The story takes place five years after Godzilla saved Earth. A group of militants attack Monarch, a special organization that monitors kaiju, and seize a machine under development. In the process, they awaken Ghidorah. The incident prompts other monsters to go on a rampage and destroy cities across the world. Godzilla then emerges, crashing against his nemesis.
The cast includes Kyle Chandler, Ken Watanabe and Zhang Ziyi.
The popularity of the iconic monster shows no signs of slowing down. “Shin Godzilla” (2016) earned more than ¥8 billion in box office revenue, while “Godzilla,” a 2014 Hollywood film, also became a global blockbuster.

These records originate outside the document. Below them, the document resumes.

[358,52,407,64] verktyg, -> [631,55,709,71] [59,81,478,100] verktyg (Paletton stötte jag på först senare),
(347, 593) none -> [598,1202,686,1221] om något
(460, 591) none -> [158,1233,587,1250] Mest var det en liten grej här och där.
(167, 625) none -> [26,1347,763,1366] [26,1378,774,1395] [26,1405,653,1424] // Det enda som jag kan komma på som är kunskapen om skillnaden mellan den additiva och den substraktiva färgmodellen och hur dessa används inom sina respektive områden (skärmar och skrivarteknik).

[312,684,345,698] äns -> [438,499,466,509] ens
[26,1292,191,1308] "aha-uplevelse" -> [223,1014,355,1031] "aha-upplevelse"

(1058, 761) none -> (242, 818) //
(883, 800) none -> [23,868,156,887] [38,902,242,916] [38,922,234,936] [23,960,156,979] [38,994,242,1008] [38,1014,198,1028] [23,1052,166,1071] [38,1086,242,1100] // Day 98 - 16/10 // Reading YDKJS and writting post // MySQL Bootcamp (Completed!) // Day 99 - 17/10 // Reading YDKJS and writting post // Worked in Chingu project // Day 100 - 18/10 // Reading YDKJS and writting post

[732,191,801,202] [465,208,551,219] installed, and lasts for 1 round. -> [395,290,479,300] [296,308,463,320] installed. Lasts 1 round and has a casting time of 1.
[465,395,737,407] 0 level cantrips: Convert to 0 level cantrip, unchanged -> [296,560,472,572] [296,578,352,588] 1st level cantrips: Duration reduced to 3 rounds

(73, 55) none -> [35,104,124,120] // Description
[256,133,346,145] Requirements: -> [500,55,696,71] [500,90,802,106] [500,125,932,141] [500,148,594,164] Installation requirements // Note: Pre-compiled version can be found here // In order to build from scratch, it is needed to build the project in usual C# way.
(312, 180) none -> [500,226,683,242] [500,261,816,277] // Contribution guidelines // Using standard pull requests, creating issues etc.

Michael Dougherty, the director of “King of the Monsters,” is himself an enthusiast. The design for Godzilla in the latest film is apparently based on the original 1954 version. The audience can probably identify all of the monsters by their silhouettes alone as they have all been intricately designed.
Yuji Sakai, a leading expert in kaiju modeling, served on the production teams for “Godzilla vs. Destoroyah” and “Godzilla 2000: Millennium.”
“If you look only at the silhouette from the back [of Godzilla in the latest film] to the end of the tail, it looks just like the Japanese Godzilla that’s familiar to us,” he said. “The head is considerably smaller than that of the 2014 version, with the sharper foot claws and larger back fins. All of these factors make the character look more combative, dignified and cool.”
Sakai likewise describes Ghidorah, Godzilla’s mightiest adversary, as “the most beautiful kaiju, with many elements to display formative beauty.” He said the Japanese and American versions of the dragonlike kaiju slightly differ in appearance.
“The large wings [of Hollywood’s Ghidorah] have joints like a pterosaur, which the Japan version doesn’t have,” he said. “While the Japan version boasts a godlike presence, [the Hollywood version] appears evil, more like a realistic living creature. It looks even scarier.”
In the latest film, Mothra’s presence can almost be described as elegant, while Rodan, a kaiju that first appeared by jumping out of a volcano, has a rugged body.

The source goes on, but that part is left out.